Stanford Medicine is perched on flatlands between the San Francisco Bay and hills that turn golden in summer and green after the winter's rain. People travel to this place, a cluster of sleek modern buildings with labs and classrooms and offices, surrounded by palm trees and bikes and flowers, on a peninsula jutting into the Pacific, to learn, to teach, to receive or provide care and to advance medicine.

But, Stanford Medicine has its hand, often quite physically, in many other places: in ambulances in India, in vaccination clinics in China, in a breastfeeding class in South Africa and in dozens of other locations.

These efforts contribute to an ambitious, yet achievable, goal: Led by Dean Lloyd Minor, MD, and the Center for Innovation in Global Health, Stanford Medicine aims to impact two billion people by 2025.

In an article in the latest issue of Stanford Medicine magazine, writer Jonathan Rabinovitz describes this effort:

The challenge is how to make Stanford innovations in medical training and research accessible to the entire world. The answer is a combination of 'high touch' and 'high tech' to deliver new programs that draw on Stanford Medicine’s acumen in providing patient-centered care and its expertise in collecting and analyzing data to devise better treatments.

That involves sending Stanford Medicine people, resources and know-how worldwide. "There is a need to have boots on the ground," Michele Barry, MD, director of the Center for Innovation in Global Health, explains in the article.

A project in Cambodia provides a glimpse at just how powerful this outreach effort can be. There, Stanford Emergency Medicine International is involved in a five-year project to reduce maternal, infant and child death.

When the project began, the regional medical system had some gaps. The article explains:

Transfers from one facility to another were done on an ad hoc basis; triage was not based on need but rather on first come, first served; and there was no common set of guidelines for emergency care, said Peter Acker, MD, an assistant professor of emergency medicine who has worked on the Cambodia initiative...

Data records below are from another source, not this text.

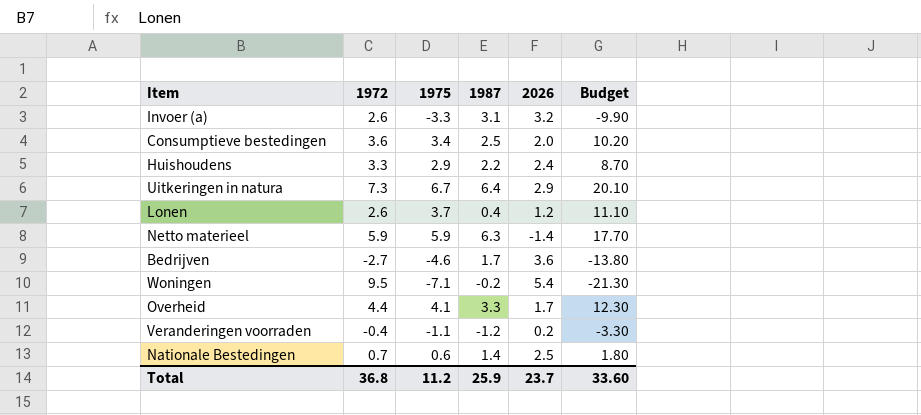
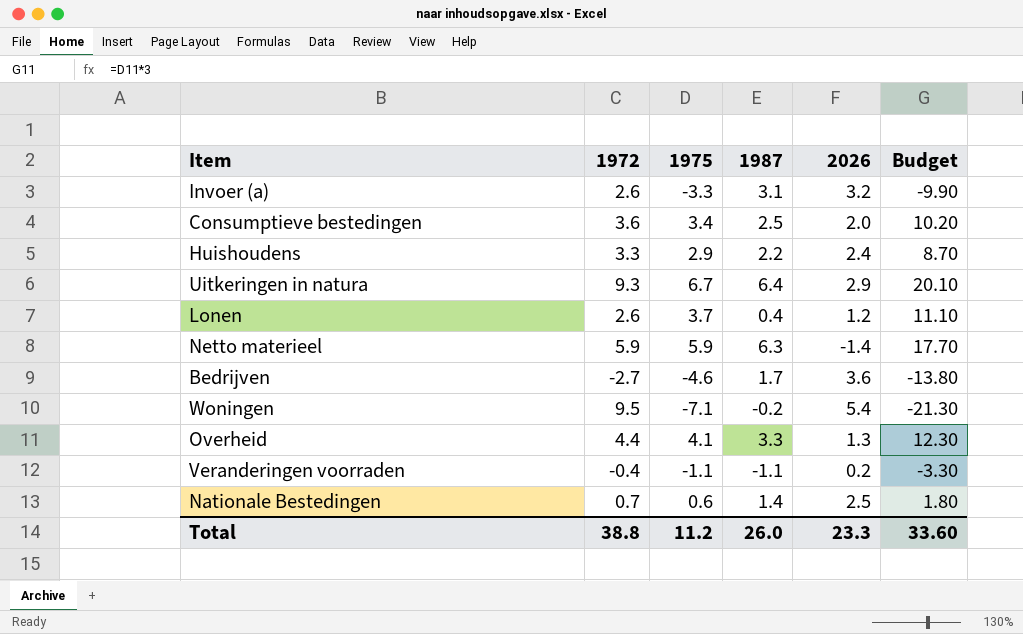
Uitkeringen in natura | 1972: 7.3 -> 9.3
Overheid | 2026: 1.7 -> 1.3
Veranderingen voorraden | 1987: -1.2 -> -1.1
Total | 1972: 36.8 -> 38.8
Total | 1987: 25.9 -> 26.0
Total | 2026: 23.7 -> 23.3

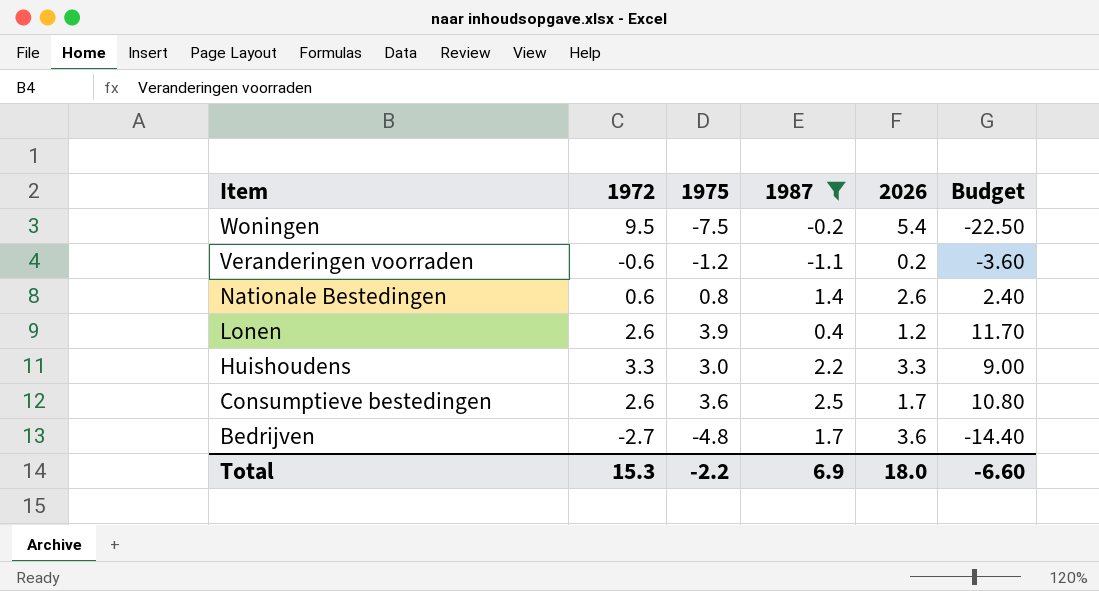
filter: none -> 1987 <= 2.5
row order: none -> Item descending
Woningen | 1975: -7.1 -> -7.5
Woningen | Budget: -21.30 -> -22.50
Veranderingen voorraden | 1972: -0.4 -> -0.6
Veranderingen voorraden | 1975: -1.1 -> -1.2
Veranderingen voorraden | Budget: -3.30 -> -3.60
Nationale Bestedingen | 1972: 0.7 -> 0.6
Nationale Bestedingen | 1975: 0.6 -> 0.8
Nationale Bestedingen | 2026: 2.5 -> 2.6
Nationale Bestedingen | Budget: 1.80 -> 2.40
Lonen | 1975: 3.7 -> 3.9
Lonen | Budget: 11.10 -> 11.70
Huishoudens | 1975: 2.9 -> 3.0
Huishoudens | 2026: 2.4 -> 3.3
Huishoudens | Budget: 8.70 -> 9.00
Consumptieve bestedingen | 1972: 3.6 -> 2.6
Consumptieve bestedingen | 1975: 3.4 -> 3.6
Consumptieve bestedingen | 2026: 2.0 -> 1.7
Consumptieve bestedingen | Budget: 10.20 -> 10.80
Bedrijven | 1975: -4.6 -> -4.8
Bedrijven | Budget: -13.80 -> -14.40
Total | 1972: 38.8 -> 15.3
Total | 1975: 11.2 -> -2.2
Total | 1987: 26.0 -> 6.9
Total | 2026: 23.3 -> 18.0
Total | Budget: 33.60 -> -6.60

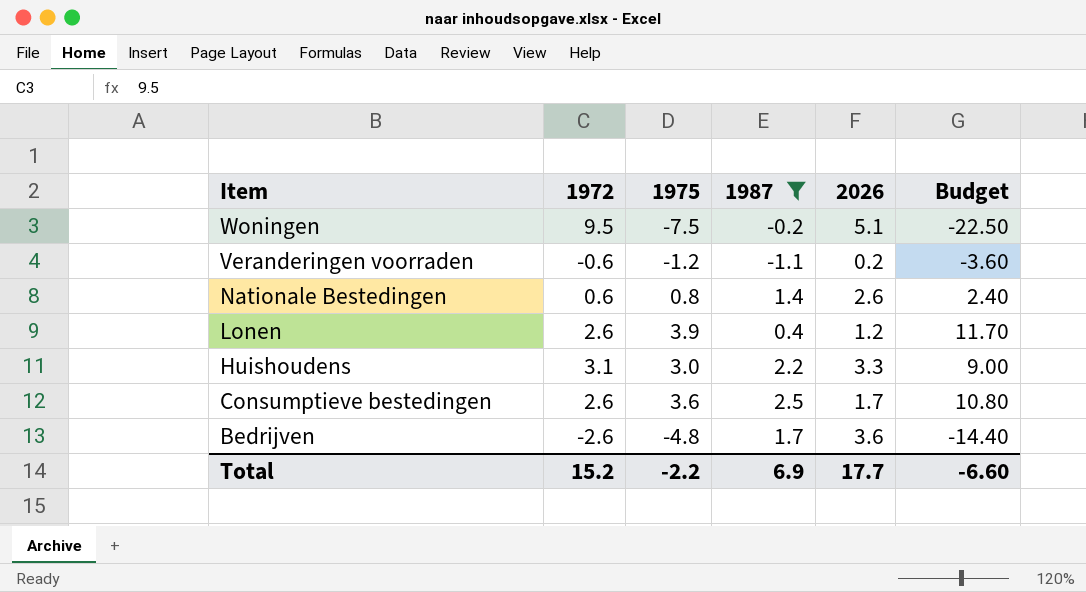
Woningen | 2026: 5.4 -> 5.1
Huishoudens | 1972: 3.3 -> 3.1
Bedrijven | 1972: -2.7 -> -2.6
Total | 1972: 15.3 -> 15.2
Total | 2026: 18.0 -> 17.7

That is no longer the case. Now 38 hospitals have triage and referral systems. The improvements made a big difference for one woman, who came to a rural hospital bleeding heavily after giving birth. She received treatment immediately rather than waiting in line. An ambulance picked her up to transfer her to a hospital equipped with blood supplies and capable of providing the surgery she needed.

"She is doing great," Acker said. "Knowing what was in place before, I think I can say she would have passed away without those changes."

Improvements in emergency medicine infrastructure alone will go a long way toward that 2 billion person goal, Stanford researchers anticipate.

"The recent development of emergency medical services in low- and middle-income countries is arguably the greatest advance in medical care in the last 25 years because of the number of lives impacted," said S.V. Mahadevan, MD, a Stanford emergency medicine physician who leads many of the international emergency medicine efforts.

The reverberations from these millions of lives will surely extend thousands of miles, back to that bit of land in California, home to Stanford Medicine.